━━━ DATA TO EXAMINE ━━━

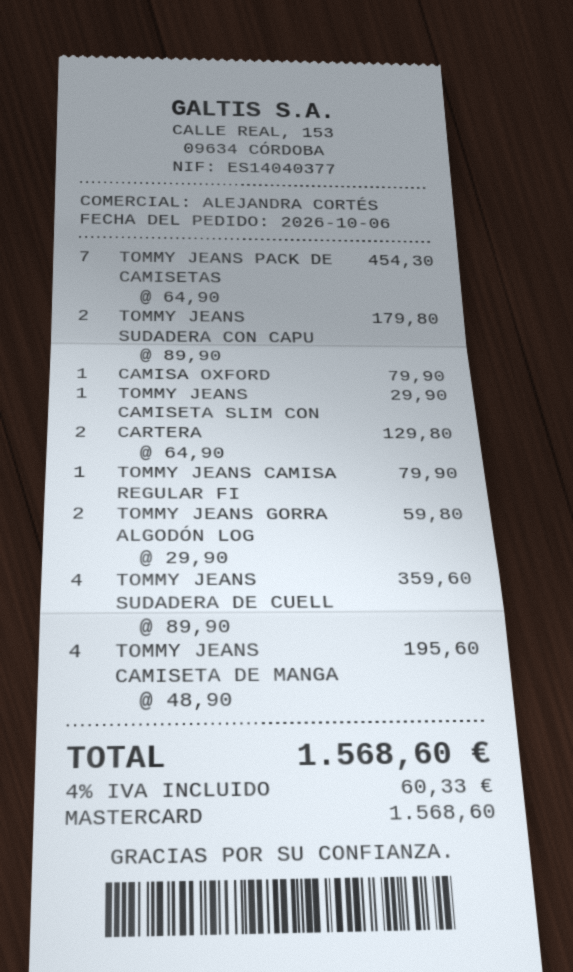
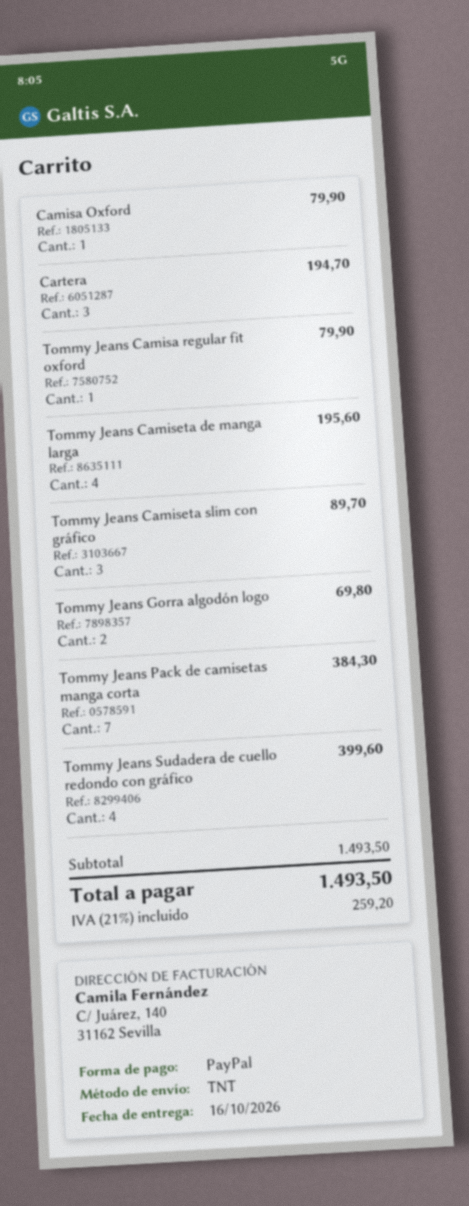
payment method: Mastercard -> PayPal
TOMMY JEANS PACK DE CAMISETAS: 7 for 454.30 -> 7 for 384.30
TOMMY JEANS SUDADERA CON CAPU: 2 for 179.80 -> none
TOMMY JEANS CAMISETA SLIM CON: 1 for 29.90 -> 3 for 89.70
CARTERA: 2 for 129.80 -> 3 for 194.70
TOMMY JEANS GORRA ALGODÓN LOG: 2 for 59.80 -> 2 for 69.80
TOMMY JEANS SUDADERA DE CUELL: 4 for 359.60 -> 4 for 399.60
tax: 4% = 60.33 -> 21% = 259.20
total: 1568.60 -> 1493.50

━━━

- TASK BRIEF: Wherever the string "SUDADERA" appears in a line of the records above, copy that line.

- EXPECTED ANSWER:
TOMMY JEANS SUDADERA CON CAPU: 2 for 179.80 -> none
TOMMY JEANS SUDADERA DE CUELL: 4 for 359.60 -> 4 for 399.60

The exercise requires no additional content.